Intel® oneAPI Threading Building Blocks
Ask questions and share information about adding parallelism to your applications when using this threading library.
2465 Discussions

Problem with unbalanced processor groups on Windows

MikeP_Intel
Moderator
1,168 Views
I administer a 40-core Windows 2008 R2 server with what appears to be unbalanced processor groups.This server has2 groups, one with 10 cores and a second with 30 cores.

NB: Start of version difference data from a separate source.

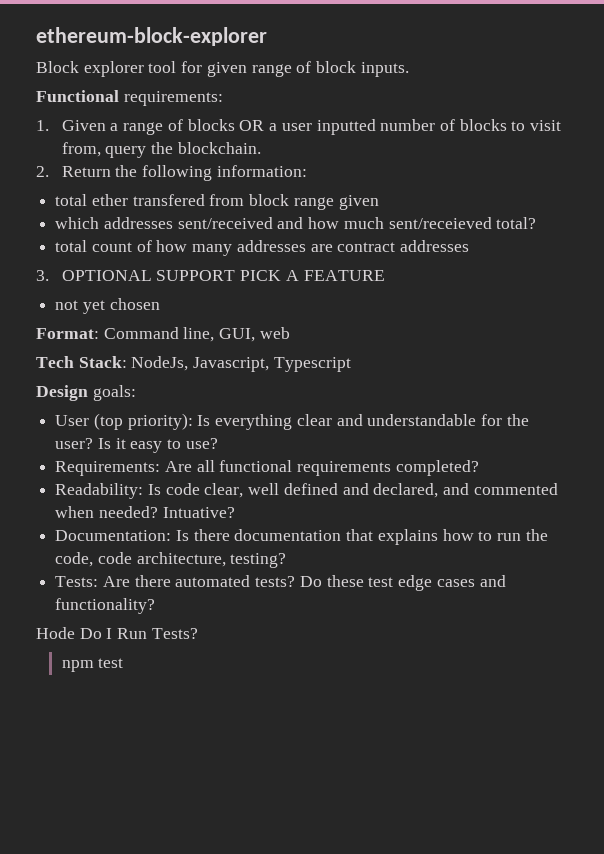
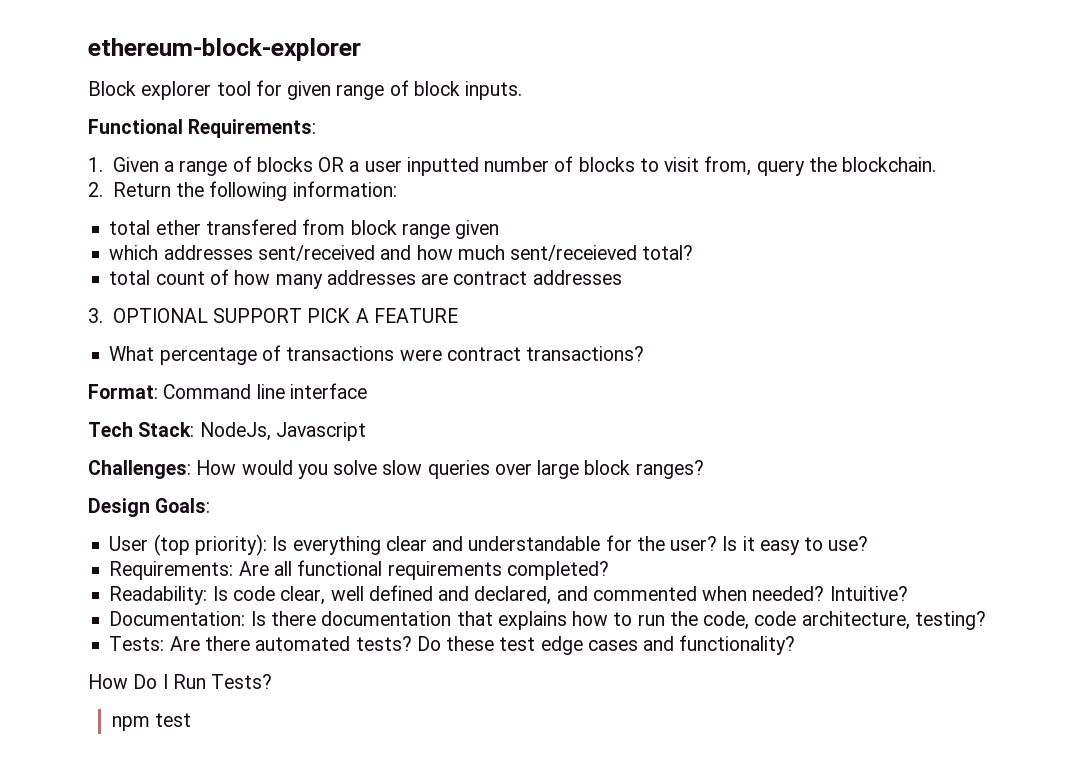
[123,91,223,106] requirements: -> [188,119,317,138] Requirements:
[55,298,160,314] not yet chosen -> [109,345,645,365] What percentage of transactions were contract transactions?
[183,327,290,342] line, GUI, web -> [256,383,367,399] line interface
[193,357,351,372] Javascript, Typescript -> [275,422,366,441] [88,460,704,479] Javascript // Challenges: How would you solve slow queries over large block ranges?
[92,385,136,401] goals: -> [155,498,211,513] Goals:
[162,507,235,518] Intuative? -> [829,586,908,601] Intuitive?
[36,627,75,639] Hode -> [88,674,128,689] How

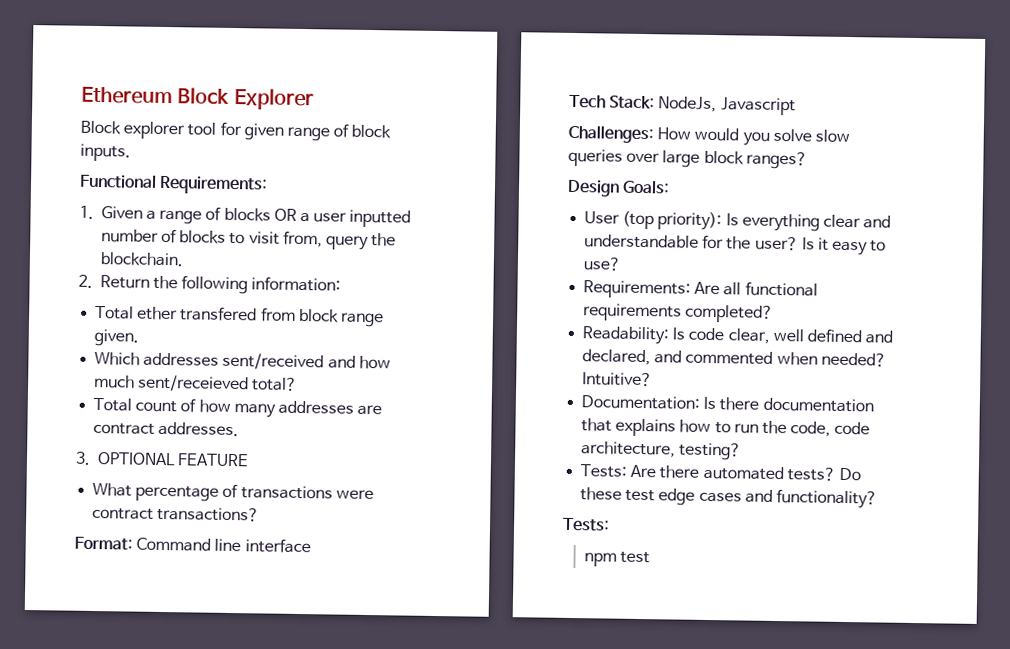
[88,38,361,61] ethereum-block-explorer -> [81,86,314,111] Ethereum Block Explorer
[109,220,151,235] total -> [95,305,135,320] Total
[455,220,500,239] [109,245,159,260] given // which -> [94,328,140,347] [94,351,141,366] given. // Which
[109,270,151,285] total -> [93,397,133,412] Total
[532,270,622,285] addresses -> [158,421,240,437] addresses.
[213,308,369,323] SUPPORT PICK A -> (176, 459) none
[88,674,273,689] How Do I Run Tests? -> [562,517,610,532] Tests:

This is the way Windows configured this server.

Here is the analysis from a TBB user of this system:

Interesting problem we have on this box, given it kinda annoyed me not knowing
what was pissing off tbb, i fetched a copy of the code and compiled it my self.

well the assertion comes from the assumption all processor groups are balanced
which is as this box proves a bad one, however easily patched in FindProcessorGroupIndex
(patched function on bottom of this email)

hopeful i ran my test app, yup no more assertion! all good! however the code still
ran on whatever group windows felt like... what...the...hell.......

lets find out why!

Turns out the TBB_SetThreadGroupAffinity call in MoveThreadIntoProcessorGroup
is crapping out on us with an 'invalid parameter' error. Thats weird, there's not that
many parameters to choose from, i mean its mask and group. lets force the mask
to 1 yup, its fine now... after some investigation found the culprit the TBB_GetMaximumProcessorCount
call in initialize_hardware_concurrency_info *LIED* to us, there's not 20 processors in
group 0 there's only 10! No easy way to work around that! i made a quick hack to
MoveThreadIntoProcessorGroup that incase of failure it'll just bruteforce itsway though
a mask until it finds the best one that gets accepted but thats just plain nasty. Solved
my problem but still nasty nasty nasty. (patched function below as well)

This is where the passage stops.